» Activity
The lines below, all of them, should be returned exactly as they appear.
+-------+
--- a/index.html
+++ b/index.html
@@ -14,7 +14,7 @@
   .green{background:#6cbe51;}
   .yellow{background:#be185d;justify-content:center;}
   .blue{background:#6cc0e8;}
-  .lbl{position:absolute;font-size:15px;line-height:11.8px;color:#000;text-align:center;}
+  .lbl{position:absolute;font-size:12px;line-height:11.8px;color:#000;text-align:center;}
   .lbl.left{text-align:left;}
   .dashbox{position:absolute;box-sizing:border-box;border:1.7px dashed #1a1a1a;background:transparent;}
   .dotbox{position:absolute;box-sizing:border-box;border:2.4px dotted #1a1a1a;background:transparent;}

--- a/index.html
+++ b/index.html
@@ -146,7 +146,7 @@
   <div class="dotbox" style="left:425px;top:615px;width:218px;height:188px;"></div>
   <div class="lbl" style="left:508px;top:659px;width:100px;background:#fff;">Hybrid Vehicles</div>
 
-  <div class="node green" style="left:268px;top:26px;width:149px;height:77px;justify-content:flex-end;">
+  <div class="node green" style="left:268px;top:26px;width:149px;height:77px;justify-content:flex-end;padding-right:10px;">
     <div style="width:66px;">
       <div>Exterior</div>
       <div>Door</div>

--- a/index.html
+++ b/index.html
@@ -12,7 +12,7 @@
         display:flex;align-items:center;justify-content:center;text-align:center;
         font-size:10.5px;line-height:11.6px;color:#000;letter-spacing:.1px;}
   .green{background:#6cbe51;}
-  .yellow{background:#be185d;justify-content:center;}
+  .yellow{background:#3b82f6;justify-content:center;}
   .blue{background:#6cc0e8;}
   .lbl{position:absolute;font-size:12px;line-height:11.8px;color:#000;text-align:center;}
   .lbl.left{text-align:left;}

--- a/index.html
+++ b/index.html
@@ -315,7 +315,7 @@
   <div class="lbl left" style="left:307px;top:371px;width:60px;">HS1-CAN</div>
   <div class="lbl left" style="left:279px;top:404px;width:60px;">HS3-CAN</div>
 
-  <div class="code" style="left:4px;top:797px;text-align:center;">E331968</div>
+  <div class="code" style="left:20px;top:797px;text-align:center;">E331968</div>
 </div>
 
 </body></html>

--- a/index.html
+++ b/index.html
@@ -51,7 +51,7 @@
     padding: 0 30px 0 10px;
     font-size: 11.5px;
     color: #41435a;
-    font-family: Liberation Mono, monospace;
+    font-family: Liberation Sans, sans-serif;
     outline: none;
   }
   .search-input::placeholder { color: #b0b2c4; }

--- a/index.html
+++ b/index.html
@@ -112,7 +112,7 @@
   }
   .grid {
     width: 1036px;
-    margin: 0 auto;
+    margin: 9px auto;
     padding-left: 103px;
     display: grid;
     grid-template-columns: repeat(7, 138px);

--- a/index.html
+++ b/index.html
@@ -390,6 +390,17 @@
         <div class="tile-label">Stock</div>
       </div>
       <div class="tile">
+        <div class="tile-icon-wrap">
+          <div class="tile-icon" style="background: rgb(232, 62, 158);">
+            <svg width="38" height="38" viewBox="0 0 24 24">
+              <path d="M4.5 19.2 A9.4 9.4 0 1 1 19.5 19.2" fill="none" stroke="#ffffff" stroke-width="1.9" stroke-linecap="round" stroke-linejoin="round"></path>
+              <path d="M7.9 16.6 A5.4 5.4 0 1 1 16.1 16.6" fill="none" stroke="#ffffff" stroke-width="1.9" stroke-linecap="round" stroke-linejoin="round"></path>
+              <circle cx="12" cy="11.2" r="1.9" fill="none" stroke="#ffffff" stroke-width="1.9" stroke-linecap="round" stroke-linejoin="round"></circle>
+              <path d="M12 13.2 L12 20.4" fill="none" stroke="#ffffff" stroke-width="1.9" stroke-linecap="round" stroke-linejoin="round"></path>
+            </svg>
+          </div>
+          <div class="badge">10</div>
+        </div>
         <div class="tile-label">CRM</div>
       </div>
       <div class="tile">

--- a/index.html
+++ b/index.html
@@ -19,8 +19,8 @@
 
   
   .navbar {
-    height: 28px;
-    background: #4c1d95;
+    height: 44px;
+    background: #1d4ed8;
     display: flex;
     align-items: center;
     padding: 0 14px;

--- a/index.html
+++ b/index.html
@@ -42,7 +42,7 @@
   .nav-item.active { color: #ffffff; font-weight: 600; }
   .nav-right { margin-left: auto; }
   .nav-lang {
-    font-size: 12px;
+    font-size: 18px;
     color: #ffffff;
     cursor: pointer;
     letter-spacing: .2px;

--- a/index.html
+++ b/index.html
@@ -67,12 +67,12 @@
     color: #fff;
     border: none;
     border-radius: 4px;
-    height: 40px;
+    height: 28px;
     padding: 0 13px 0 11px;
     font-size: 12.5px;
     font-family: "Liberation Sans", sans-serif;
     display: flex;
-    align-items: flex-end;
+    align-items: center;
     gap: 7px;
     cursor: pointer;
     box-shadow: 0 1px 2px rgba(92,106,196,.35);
+-------+
» Answer section
--- a/index.html
+++ b/index.html
@@ -14,7 +14,7 @@
   .green{background:#6cbe51;}
   .yellow{background:#be185d;justify-content:center;}
   .blue{background:#6cc0e8;}
-  .lbl{position:absolute;font-size:15px;line-height:11.8px;color:#000;text-align:center;}
+  .lbl{position:absolute;font-size:12px;line-height:11.8px;color:#000;text-align:center;}
   .lbl.left{text-align:left;}
   .dashbox{position:absolute;box-sizing:border-box;border:1.7px dashed #1a1a1a;background:transparent;}
   .dotbox{position:absolute;box-sizing:border-box;border:2.4px dotted #1a1a1a;background:transparent;}

--- a/index.html
+++ b/index.html
@@ -146,7 +146,7 @@
   <div class="dotbox" style="left:425px;top:615px;width:218px;height:188px;"></div>
   <div class="lbl" style="left:508px;top:659px;width:100px;background:#fff;">Hybrid Vehicles</div>
 
-  <div class="node green" style="left:268px;top:26px;width:149px;height:77px;justify-content:flex-end;">
+  <div class="node green" style="left:268px;top:26px;width:149px;height:77px;justify-content:flex-end;padding-right:10px;">
     <div style="width:66px;">
       <div>Exterior</div>
       <div>Door</div>

--- a/index.html
+++ b/index.html
@@ -12,7 +12,7 @@
         display:flex;align-items:center;justify-content:center;text-align:center;
         font-size:10.5px;line-height:11.6px;color:#000;letter-spacing:.1px;}
   .green{background:#6cbe51;}
-  .yellow{background:#be185d;justify-content:center;}
+  .yellow{background:#3b82f6;justify-content:center;}
   .blue{background:#6cc0e8;}
   .lbl{position:absolute;font-size:12px;line-height:11.8px;color:#000;text-align:center;}
   .lbl.left{text-align:left;}

--- a/index.html
+++ b/index.html
@@ -315,7 +315,7 @@
   <div class="lbl left" style="left:307px;top:371px;width:60px;">HS1-CAN</div>
   <div class="lbl left" style="left:279px;top:404px;width:60px;">HS3-CAN</div>
 
-  <div class="code" style="left:4px;top:797px;text-align:center;">E331968</div>
+  <div class="code" style="left:20px;top:797px;text-align:center;">E331968</div>
 </div>
 
 </body></html>

--- a/index.html
+++ b/index.html
@@ -51,7 +51,7 @@
     padding: 0 30px 0 10px;
     font-size: 11.5px;
     color: #41435a;
-    font-family: Liberation Mono, monospace;
+    font-family: Liberation Sans, sans-serif;
     outline: none;
   }
   .search-input::placeholder { color: #b0b2c4; }

--- a/index.html
+++ b/index.html
@@ -112,7 +112,7 @@
   }
   .grid {
     width: 1036px;
-    margin: 0 auto;
+    margin: 9px auto;
     padding-left: 103px;
     display: grid;
     grid-template-columns: repeat(7, 138px);

--- a/index.html
+++ b/index.html
@@ -390,6 +390,17 @@
         <div class="tile-label">Stock</div>
       </div>
       <div class="tile">
+        <div class="tile-icon-wrap">
+          <div class="tile-icon" style="background: rgb(232, 62, 158);">
+            <svg width="38" height="38" viewBox="0 0 24 24">
+              <path d="M4.5 19.2 A9.4 9.4 0 1 1 19.5 19.2" fill="none" stroke="#ffffff" stroke-width="1.9" stroke-linecap="round" stroke-linejoin="round"></path>
+              <path d="M7.9 16.6 A5.4 5.4 0 1 1 16.1 16.6" fill="none" stroke="#ffffff" stroke-width="1.9" stroke-linecap="round" stroke-linejoin="round"></path>
+              <circle cx="12" cy="11.2" r="1.9" fill="none" stroke="#ffffff" stroke-width="1.9" stroke-linecap="round" stroke-linejoin="round"></circle>
+              <path d="M12 13.2 L12 20.4" fill="none" stroke="#ffffff" stroke-width="1.9" stroke-linecap="round" stroke-linejoin="round"></path>
+            </svg>
+          </div>
+          <div class="badge">10</div>
+        </div>
         <div class="tile-label">CRM</div>
       </div>
       <div class="tile">

--- a/index.html
+++ b/index.html
@@ -19,8 +19,8 @@
 
   
   .navbar {
-    height: 28px;
-    background: #4c1d95;
+    height: 44px;
+    background: #1d4ed8;
     display: flex;
     align-items: center;
     padding: 0 14px;

--- a/index.html
+++ b/index.html
@@ -42,7 +42,7 @@
   .nav-item.active { color: #ffffff; font-weight: 600; }
   .nav-right { margin-left: auto; }
   .nav-lang {
-    font-size: 12px;
+    font-size: 18px;
     color: #ffffff;
     cursor: pointer;
     letter-spacing: .2px;

--- a/index.html
+++ b/index.html
@@ -67,12 +67,12 @@
     color: #fff;
     border: none;
     border-radius: 4px;
-    height: 40px;
+    height: 28px;
     padding: 0 13px 0 11px;
     font-size: 12.5px;
     font-family: "Liberation Sans", sans-serif;
     display: flex;
-    align-items: flex-end;
+    align-items: center;
     gap: 7px;
     cursor: pointer;
     box-shadow: 0 1px 2px rgba(92,106,196,.35);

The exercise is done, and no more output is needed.